Diagnosis via bronchoscopy is less helpful because most of these tumors are peripherally located. The flexible scope is more useful than the rigid scope in obtaining bronchoscopic aspirates and brush biopsy specimens.

Mediastinoscopy is used for staging to delineate the metastases to mediastinal lymph nodes. Cervical mediastinoscopy is indicated for right pulmonary lesions; a Chamberlain procedure (left second interspace mediastinoscopy) is indicated for left pulmonary lesions. Generally, mediastinoscopy is performed if the lymph nodes appear larger than 1 cm in diameter on a CT scan because the accuracy of CT scan results for predicting metastatic involvement in enlarged lymph nodes is only 70%. Conversely, if the CT scan does not reveal any enlarged lymph nodes, the patient is deemed operable. If the nodes in the mediastinum are positive, the prognosis is poor. The exception to this rule is an upper lobe lesion with positive nodes on the right side of the trachea only. If these are internodal, spread is considered local, and the tumor may still be resectable.

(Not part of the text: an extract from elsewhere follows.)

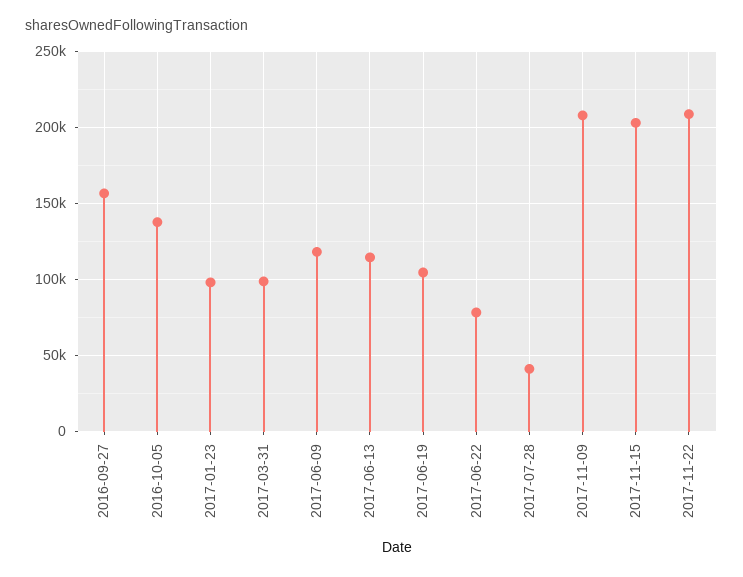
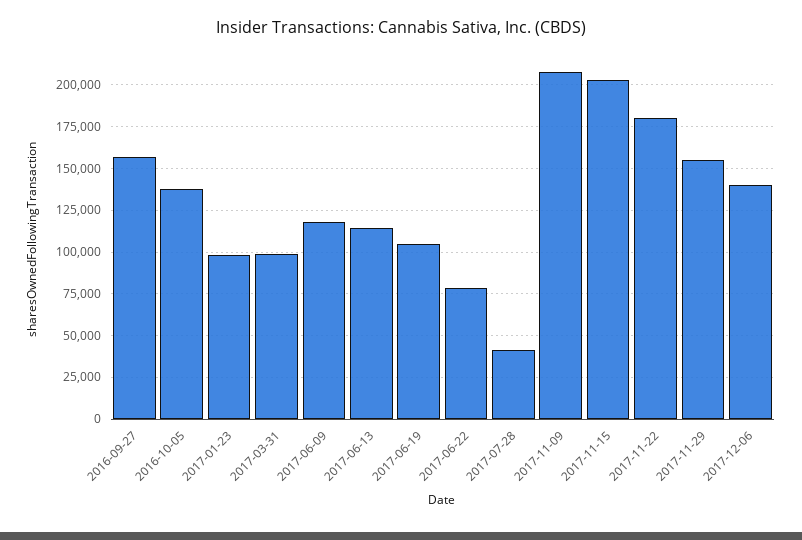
2017-11-22: 210000 -> 180000
2017-11-29: none -> 155000
2017-12-06: none -> 140000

Liver, bone, and brain scans are performed to determine the presence of any metastatic disease. Although more than 90% of patients can be correctly diagnosed based on clinical and radiological findings alone, open biopsy of the tumor for pathological validation may be performed through a supraclavicular incision. Results from a needle biopsy through the supraclavicular or posterior triangle are also successful in confirming the diagnosis and in delineating the cell type prior to treatment. Even though clinical diagnosis is relatively simple, performing a tissue biopsy is still necessary.


The treatment of a Pancoast tumor may differ from that of other types of non-small cell lung cancer (NSCLC). Its position and close proximity to vital structures (such as nerves and spine) may make surgery difficult. As a result, and depending on the stage of the cancer, treatment may involve radiation and chemotherapy given prior to surgery (neoadjuvant treatment).

Surgery may consist of the removal of the upper lobe of a lung together with its associated structures (subclavian artery, vein, branches of the brachial plexus, ribs and vertebral bodies), as well as mediastinal lymphadenectomy. Surgical access may be via thoracotomy from the back or the front of the chest and modifications.

NOTE: The above information is for processing purpose. The information provided herein should not be used during any medical emergency or for the diagnosis or treatment of any medical condition.

DISCLAIMER: This information should not substitute for seeking responsible, professional medical care.